Because he had come to enlist Bannagran in the cause of Dame Gwydre, a goodly cause. He had come to Pryd to give Bannagran a chance at redemption and perhaps a greater opportunity to follow a more just road going forward. But this was different, for if Bannagran fought for the cause of Bannagran there was no altruism, no penance, no redemption, and in that void, how could Bransen ever consider the man worthy of the title?

And in that regard, could Bransen really fight for Bannagran as he had chosen to fight for Dame Gwydre? He had no answers to those unsettling questions, none at all. But he had to find them. He stared at the water, reached up, and untied his bandanna with one hand, dropping his soul stone into the other.

Bransen took a deep breath, then another, afraid of the journey before him.
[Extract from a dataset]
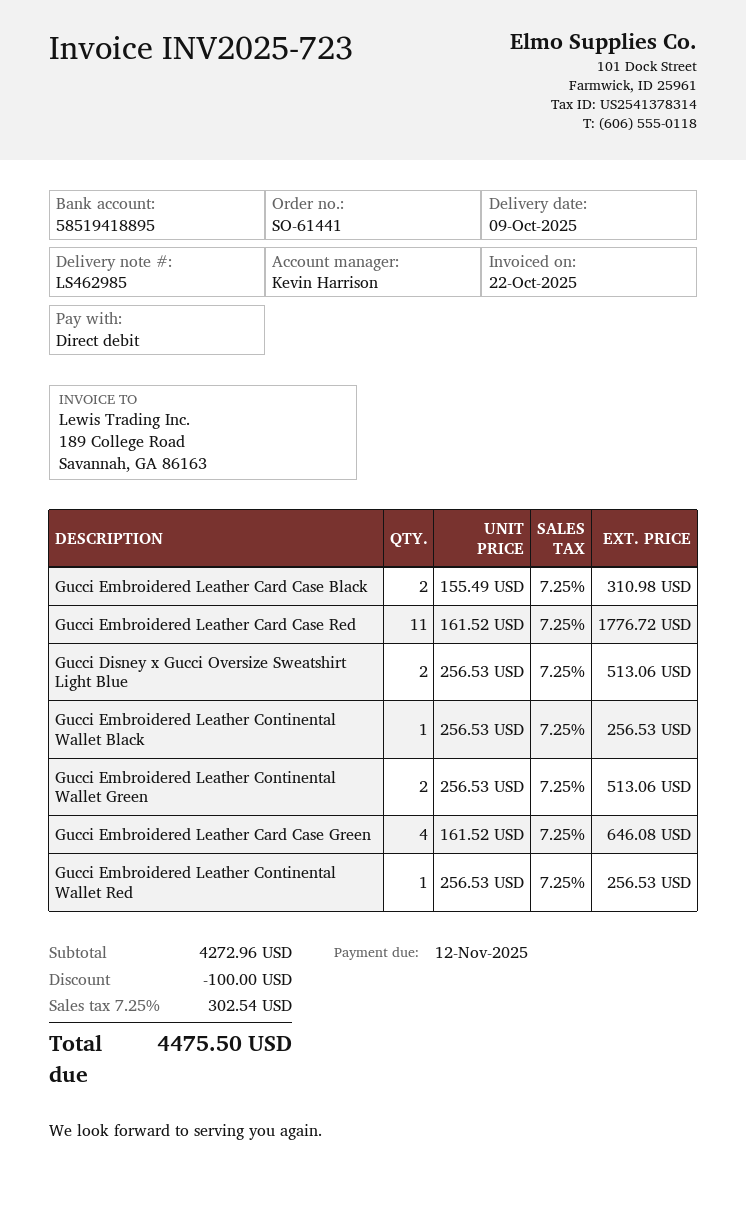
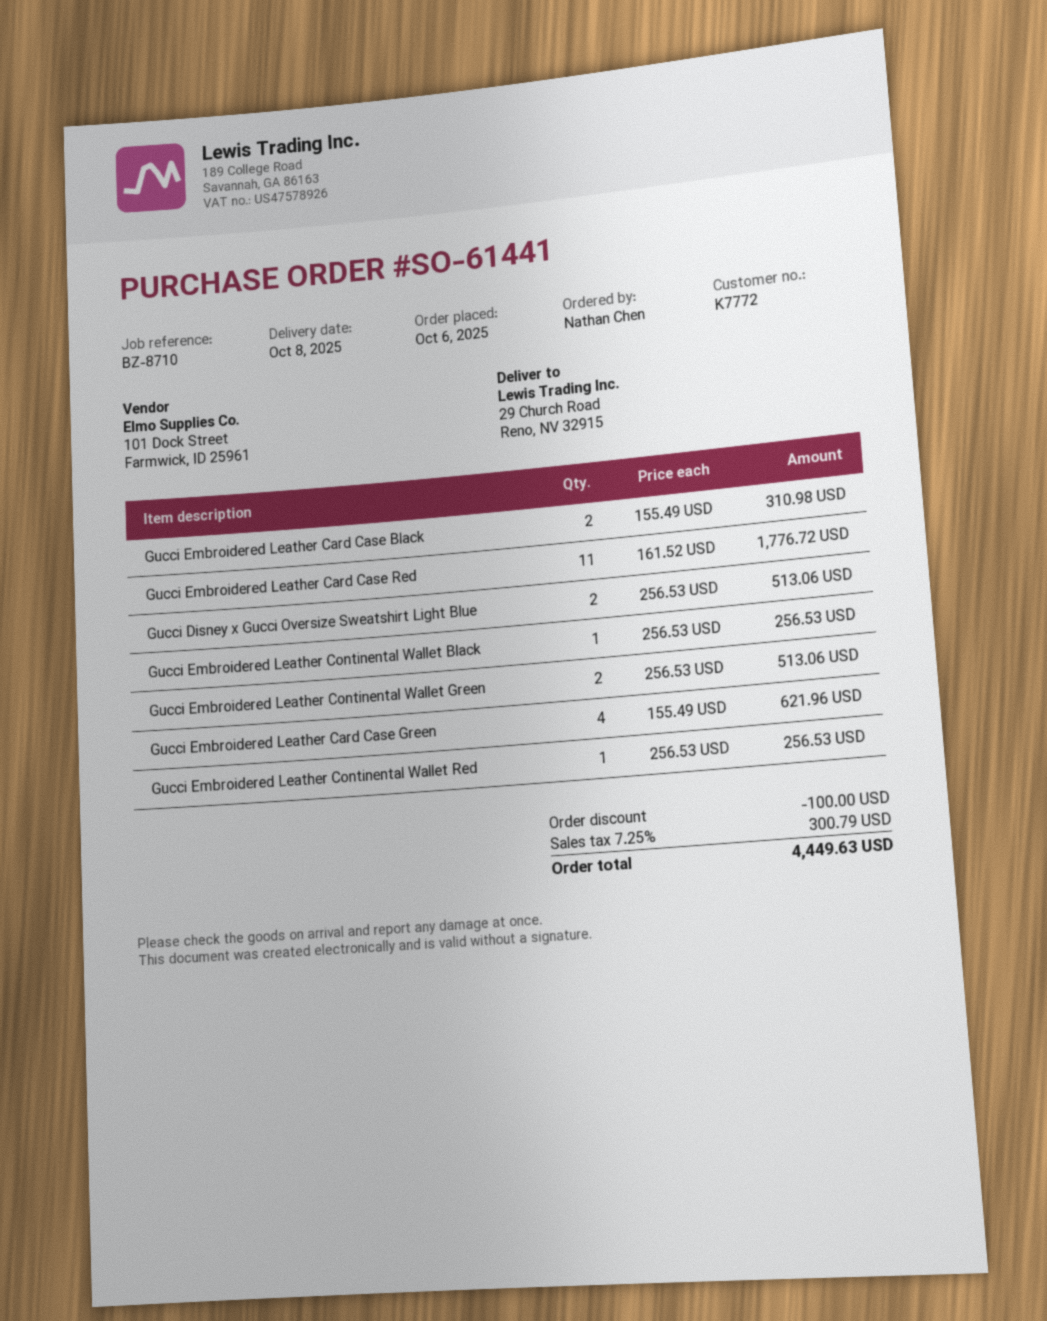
delivery date: 2025-10-09 -> 2025-10-08
Gucci Embroidered Leather Card Case Green: 4 x 161.52 = 646.08 -> 4 x 155.49 = 621.96
tax: 7.25% = 302.54 -> 7.25% = 300.79
total: 4475.50 -> 4449.63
He thought of Giavno, forever wounded, and reminded himself that Bannagran, though untrained in the magic of the sacred gemstones, was a man of great discipline and fortitude.

But Bransen had to know.

He closed his eyes and brought his clenched fist and the soul stone right between his eyes, focusing on its teeming energy, seeking its inviting depths. In the gray smoothness, Bransen found release, his spirit drawing from his corporeal form and flying free into the dark Pryd night.

Straight for Castle Pryd, he flew, up high along the keep's sides and to the same windowsill through which he had charged earlier that night.

Snoring, Bannagran lay sprawled in his cushiony chair before the now dark hearth, his arms hanging out to either side, legs straight out before him. He still wore his muddy boots and had his great axe near at hand, leaning on the side of the chair. Two bottles lay on the floor, one empty, one nearly so.

Bransen built a picture in his mind-a scroll Father Artolivan had shown him of the order from Yeslnik that all of the prisoners from Laird Ethelbert's forces be executed. Bransen wasn't sure of the exact wording, but he formulated the thought clearly-Ethelbert's men were to be executed-and used that solid notion to lead the way into the spirit of the sleeping man.